(Dataset excerpts)
● ● ● ● ●
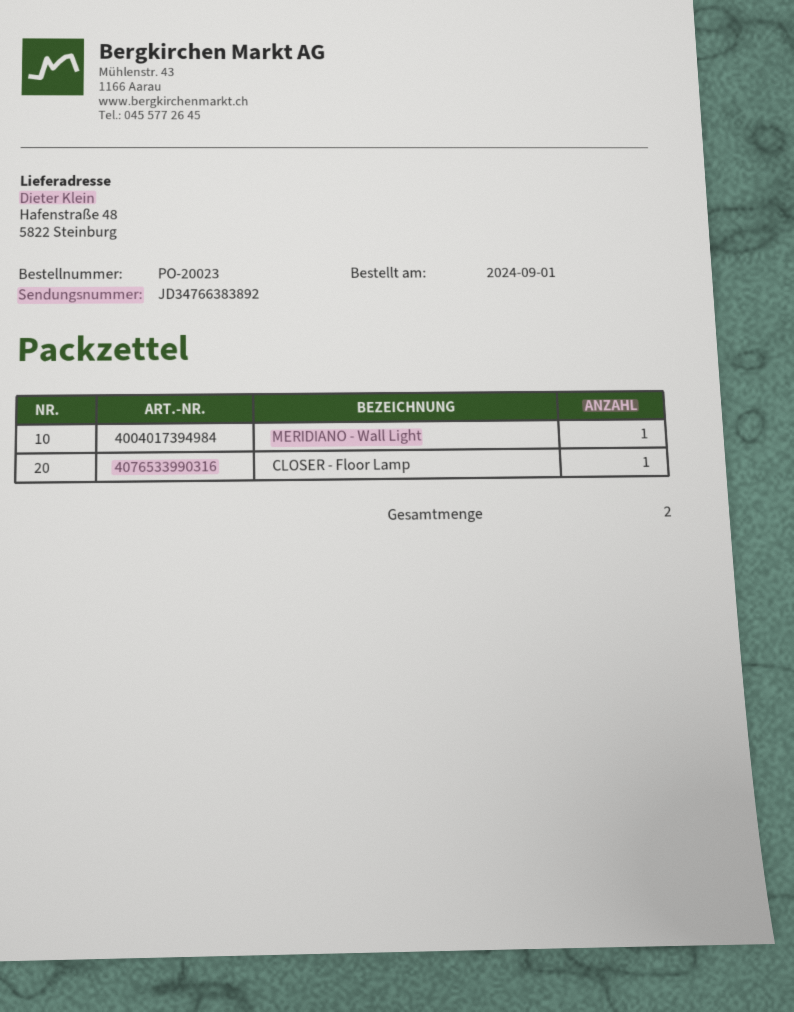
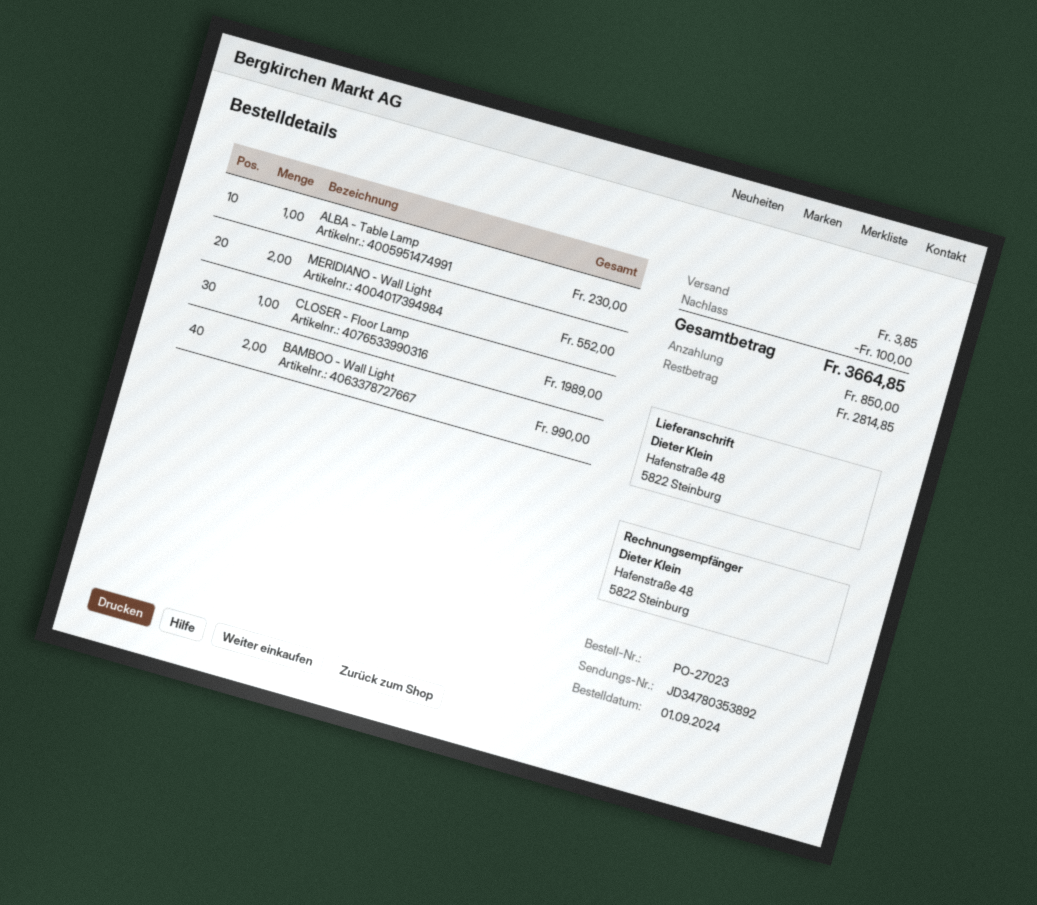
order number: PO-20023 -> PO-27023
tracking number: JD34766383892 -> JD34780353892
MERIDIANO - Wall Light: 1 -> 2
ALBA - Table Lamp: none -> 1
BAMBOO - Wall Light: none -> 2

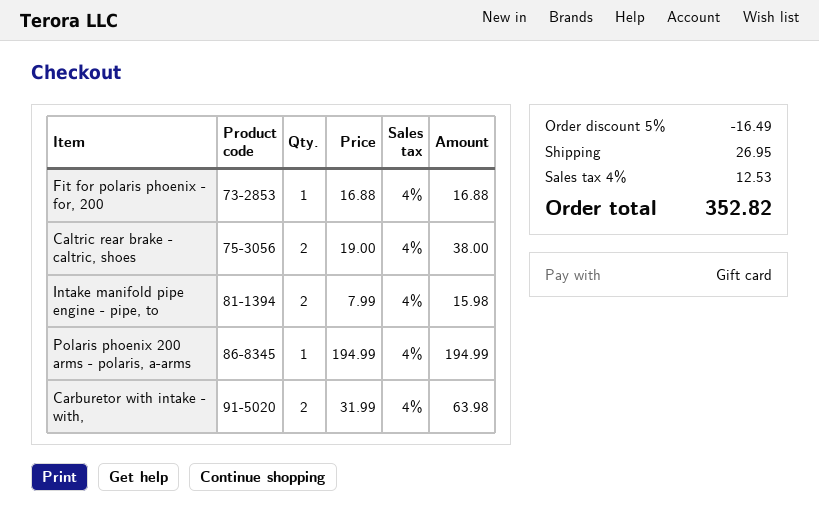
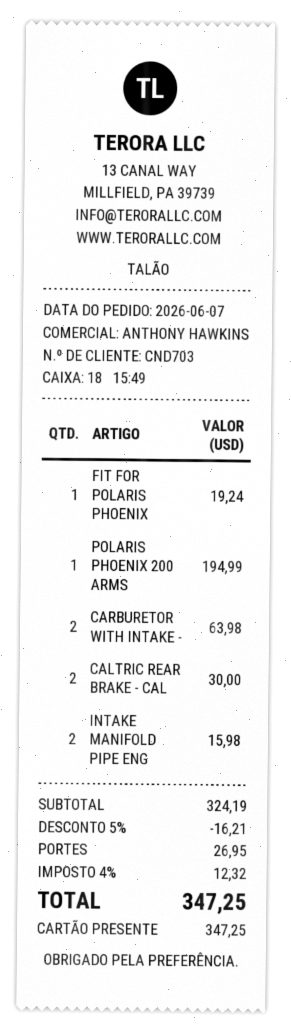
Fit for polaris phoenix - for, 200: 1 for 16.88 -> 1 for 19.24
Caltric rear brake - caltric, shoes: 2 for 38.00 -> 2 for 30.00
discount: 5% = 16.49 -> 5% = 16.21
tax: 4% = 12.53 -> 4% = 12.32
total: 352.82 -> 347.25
● ● ● ● ●
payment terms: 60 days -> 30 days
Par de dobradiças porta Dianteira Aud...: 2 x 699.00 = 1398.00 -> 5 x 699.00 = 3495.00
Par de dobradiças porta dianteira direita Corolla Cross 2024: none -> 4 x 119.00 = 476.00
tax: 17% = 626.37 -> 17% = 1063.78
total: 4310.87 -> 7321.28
● ● ● ● ●
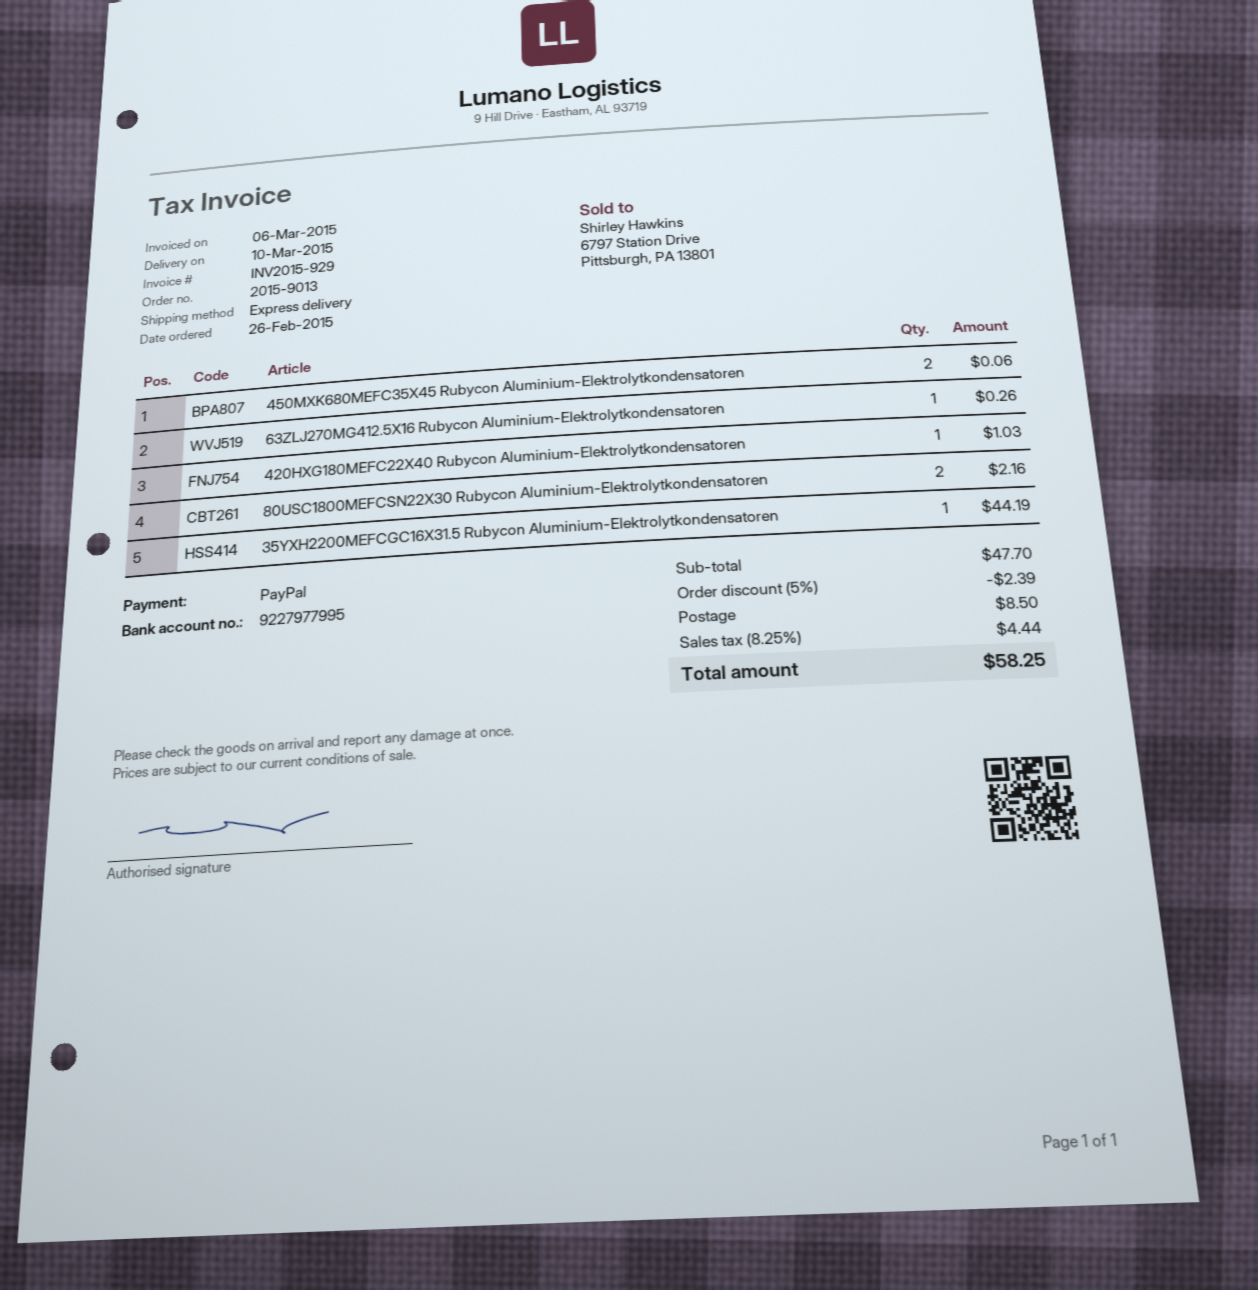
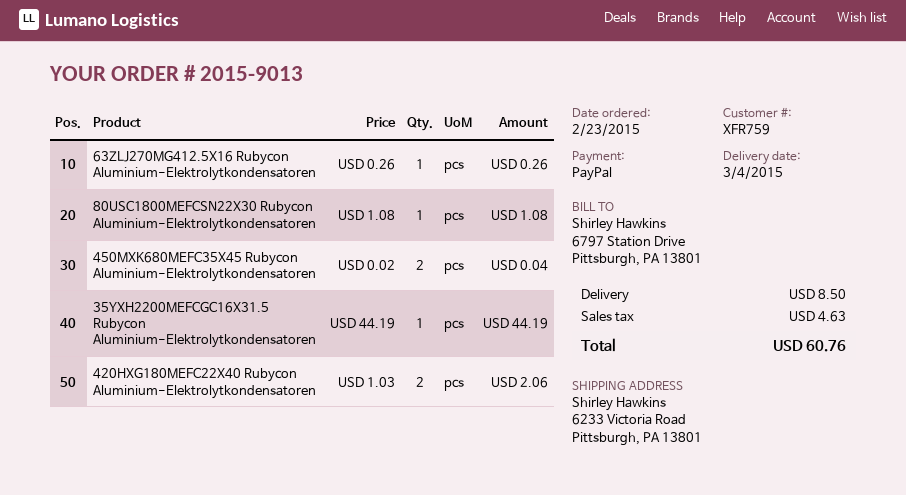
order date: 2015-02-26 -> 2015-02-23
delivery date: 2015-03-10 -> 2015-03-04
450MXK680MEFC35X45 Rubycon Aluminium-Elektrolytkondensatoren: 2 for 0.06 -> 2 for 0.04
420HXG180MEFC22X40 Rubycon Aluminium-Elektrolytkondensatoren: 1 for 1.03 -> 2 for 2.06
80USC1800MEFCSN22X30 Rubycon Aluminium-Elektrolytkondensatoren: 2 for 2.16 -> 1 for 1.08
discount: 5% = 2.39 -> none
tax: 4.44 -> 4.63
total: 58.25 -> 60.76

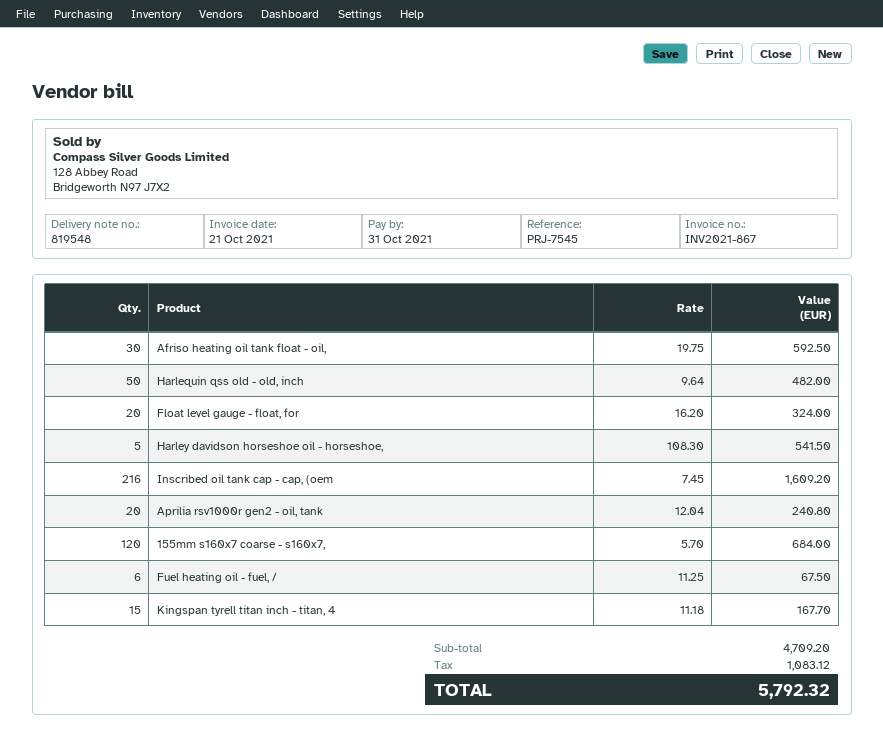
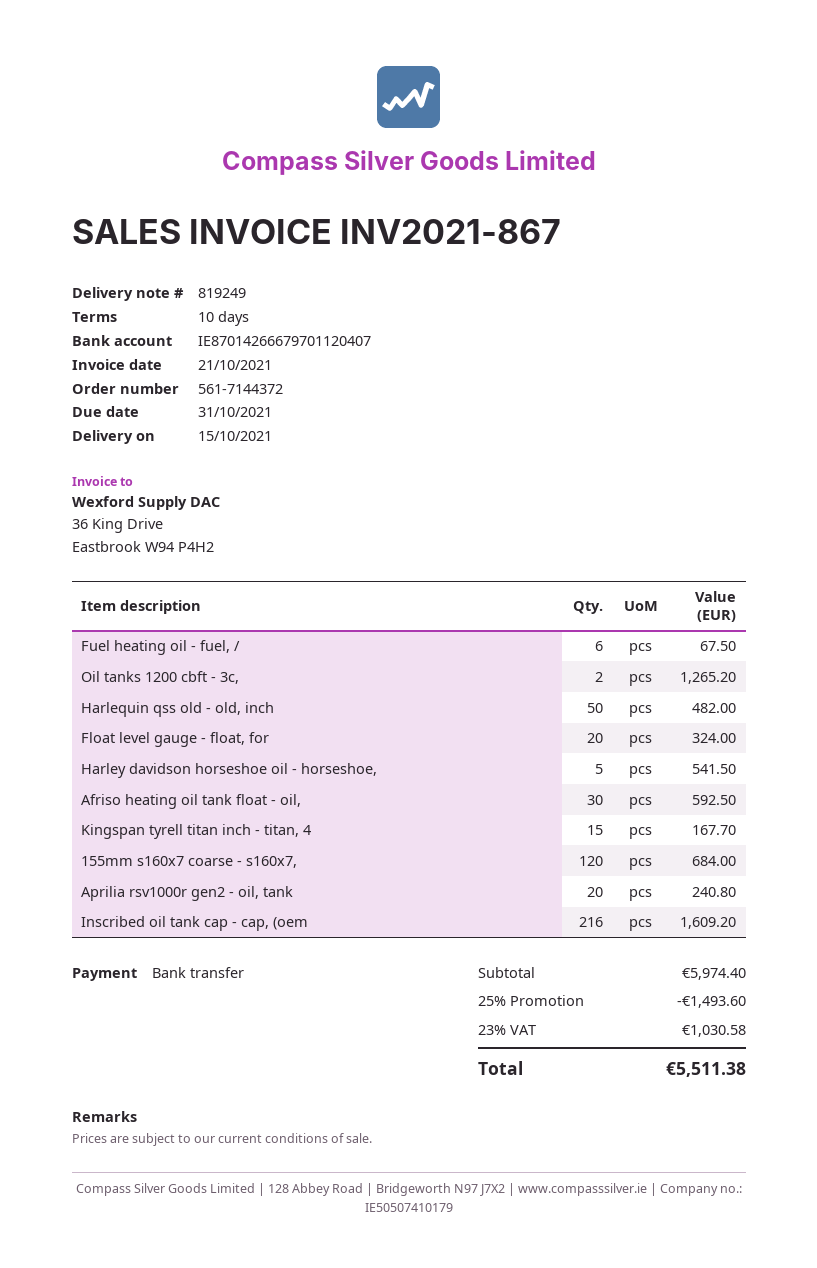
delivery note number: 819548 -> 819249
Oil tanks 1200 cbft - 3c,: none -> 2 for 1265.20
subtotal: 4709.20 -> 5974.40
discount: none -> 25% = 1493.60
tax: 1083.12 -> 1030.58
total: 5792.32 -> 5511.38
● ● ● ● ●
Assignment: Starting at the line above with "-> 1 for 1.08", output every line exactly up to and including the line with "total: 5792.32 -> 5511.38", but none of the pictures.

Answer to this exercise:
80USC1800MEFCSN22X30 Rubycon Aluminium-Elektrolytkondensatoren: 2 for 2.16 -> 1 for 1.08
discount: 5% = 2.39 -> none
tax: 4.44 -> 4.63
total: 58.25 -> 60.76

delivery note number: 819548 -> 819249
Oil tanks 1200 cbft - 3c,: none -> 2 for 1265.20
subtotal: 4709.20 -> 5974.40
discount: none -> 25% = 1493.60
tax: 1083.12 -> 1030.58
total: 5792.32 -> 5511.38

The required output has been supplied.